Es hatte etwas von Familientreffen: Luxemburgs Premier Luc Frieden, "im Nebenjob", wie er sagt, auch Präsident der Chrëschtlech-Sozial Vollekspartei (CSV), die versammelte ostbelgische CSP und dazu noch der eine oder andere prominente Vertreter der Schwesterpartei "Les Engagés".
Auch sonst kommt man sich hier schnell näher. "Viele Menschen aus dieser Region arbeiten in Luxemburg, einige Luxemburger wohnen hier. Das ist auch das Europa, an dem wir arbeiten müssen und an dem ich arbeiten möchte als Regierungschef und als christdemokratischer Parteichef in Luxemburg. Damit wir die Regionen stärken in der Bildung, der Gesundheit, der Fachkräfteausbildung - alles das geschieht in einem größeren Lebensraum. Und dazu gehört, was wir Neubelgien nennen und Luxemburg."
Seit Mitte November ist der neue Luxemburger Regierungschef im Amt - und richtet den Fokus unter anderem auf die sogenannte Großregion, zu der auch die Deutschsprachige Gemeinschaft gehört. "Das gilt zum Beispiel für die Ausbildung der Fachkräfte, auch der Studenten. Ich möchte mehr Studenten auch aus Ostbelgien an der Universität Luxemburg haben und Leute, die in Luxemburg arbeiten kommen, sind in Luxemburg willkommen. Ich glaube, wir müssen wirklich versuchen, auch beim Transport, bei der Mobilität, bei der Arbeit, auch Télétravail, bei diesen Themen versuchen, europäische Lösungen zu finden."
Grenzpendler und Selbstständige aus Ostbelgien
Denn neben den großen europäischen Herausforderungen wie Wirtschafts-, Sozial- und Verteidigungspolitik und auch Klimawandel ging es bei dem Treffen in St. Vith selbstverständlich um den Alltag und die Hindernisse der annähernd 5.000 Grenzpendler und Selbstständigen aus Ostbelgien - ein zweischneidiges Schwert, weiß auch der ostbelgische Europaabgeordnete Pascal Arimont. "Man hat irgendwo einen Fuß in Ostbelgien, man hat auch einen Fuß in Luxemburg. Das ist natürlich ein interessanter Markt für alle ostbelgischen Unternehmer. Aber wir müssen tatsächlich diese Probleme des Fachkräftemangels gemeinsam denken. Wenn man nur denkt: Ich brauche die Leute aus Ostbelgien, dann ist es falsch. Wenn wir denken, wir machen die Grenze zu Luxemburg zu, dann ist auch der Markt für unsere ostbelgischen Unternehmen nach Luxemburg zu. Das wäre auch schlecht."

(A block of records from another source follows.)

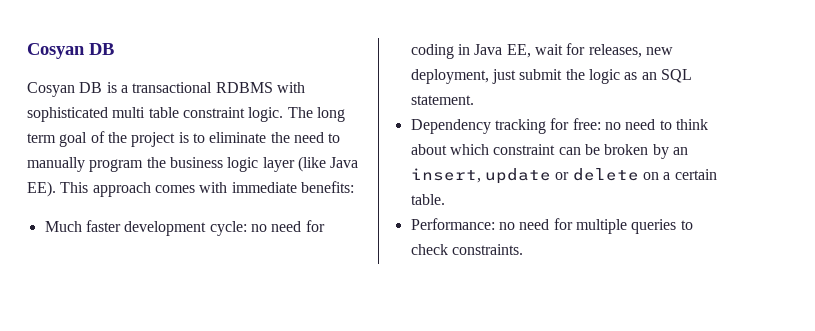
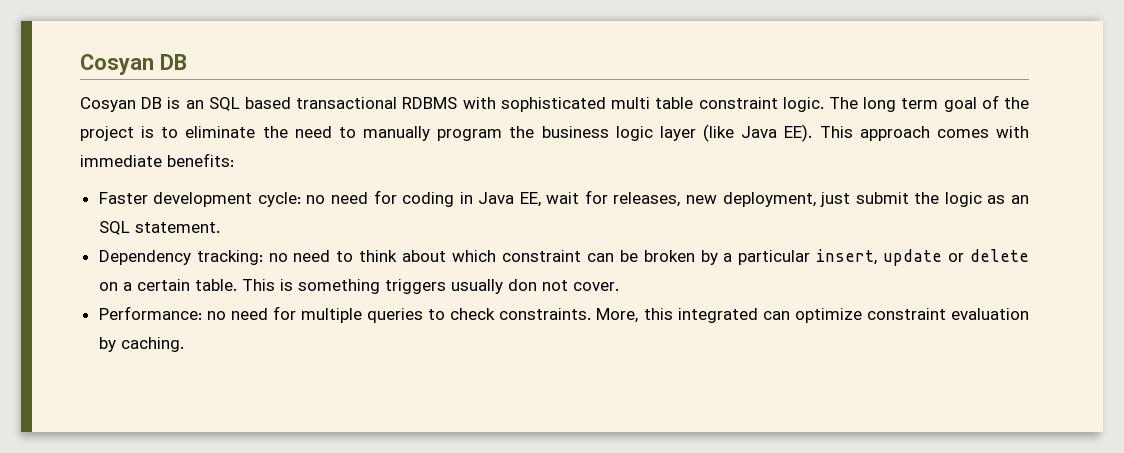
[120,85,128,93] a -> [185,97,292,111] an SQL based
[44,220,121,232] Much faster -> [98,192,148,204] Faster
[494,118,601,134] tracking for free: -> [196,250,263,265] tracking:
[672,147,688,155] an -> [723,250,811,265] a particular
(445, 199) none -> [241,279,619,294] This is something triggers usually don not cover.
(523, 249) none -> [596,308,1029,323] [98,337,184,352] More, this integrated can optimize constraint evaluation by caching.

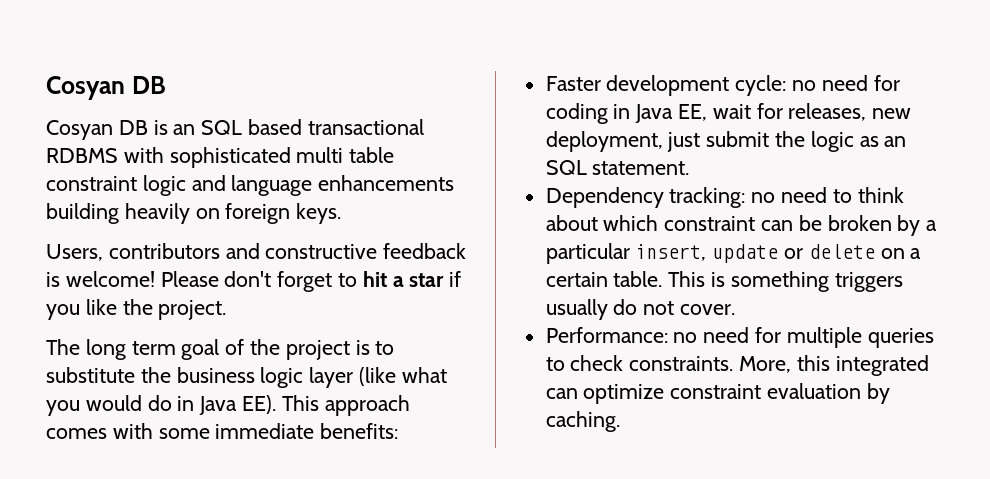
[782,97,824,112] logic. -> [142,175,455,196] [46,203,342,224] [46,243,467,261] [46,271,462,292] [46,299,227,320] logic and language enhancements building heavily on foreign keys. // Users, contributors and constructive feedback is welcome! Please don't forget to hit a star if you like the project. //
[185,126,503,141] eliminate the need to manually program -> [46,367,135,383] substitute
(735, 133) none -> [401,367,447,383] [46,395,195,416] what you would do in
(1029, 132) none -> [158,428,210,439] some
[507,279,537,291] don -> [613,299,638,315] do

Beim hochgestellten Parteifreund aus Luxemburg ist die Botschaft längst angekommen. "Deshalb, glaube ich, muss man das zusammen sehen und nicht den einen gegen den anderen. Es ist wirklich nicht unsere Sicht der Dinge und unser Ziel ist es nicht, Fachkräfte von hier abzuziehen, sondern zu schauen, wie können wir gemeinsam diese Region wirtschaftlich auch entwickeln, damit die Menschen wohnen, arbeiten und auch ihre Freizeit grenzüberschreitend verbringen? Auch diese Fahrradwege, die wir ausbauen möchten. Alles das gehört zu einem modernen europäischen Leben. Dazu gehört Ostbelgien und dazu gehört Luxemburg."
Das hören nicht nur die ostbelgischen Parteifreunde gerne, darunter CSP-Regionalpräsident Jérôme Franssen. "Ich nehme mit, dass wir morgen auf jeden Fall hier gemeinsam zusammenarbeiten wollen, um unsere jeweiligen Regionen für uns selbst stärker zu machen. Aber auch, um die grenzüberschreitende Zusammenarbeit zu stärken. Weil die nationalen Grenzen, die verschwimmen ja eigentlich immer mehr. Insbesondere natürlich dann auch in Europa. Ich denke, wir müssen zusammenarbeiten, um eine Win-Win-Situation aus der Gesamtsituation herzustellen."
Von wegen Win-Win: Bei der Rückkehr in die Regierungsverantwortung würden es die CSP und ihr Spitzenkandidat Jérôme Franssen nur zu gerne der Luxemburger CSV und Luc Frieden nachmachen. "Wir treten an, Bestandteil der nächsten Regierung zu sein. Wir wollen in den nächsten fünf Jahren Ostbelgien absichern, dass wir in all diesem Wandel, der uns heute prägt, unsere Lebensqualität bewahren. Ja, das wollen wir auf jeden Fall ganz klar in der Regierungsverantwortung."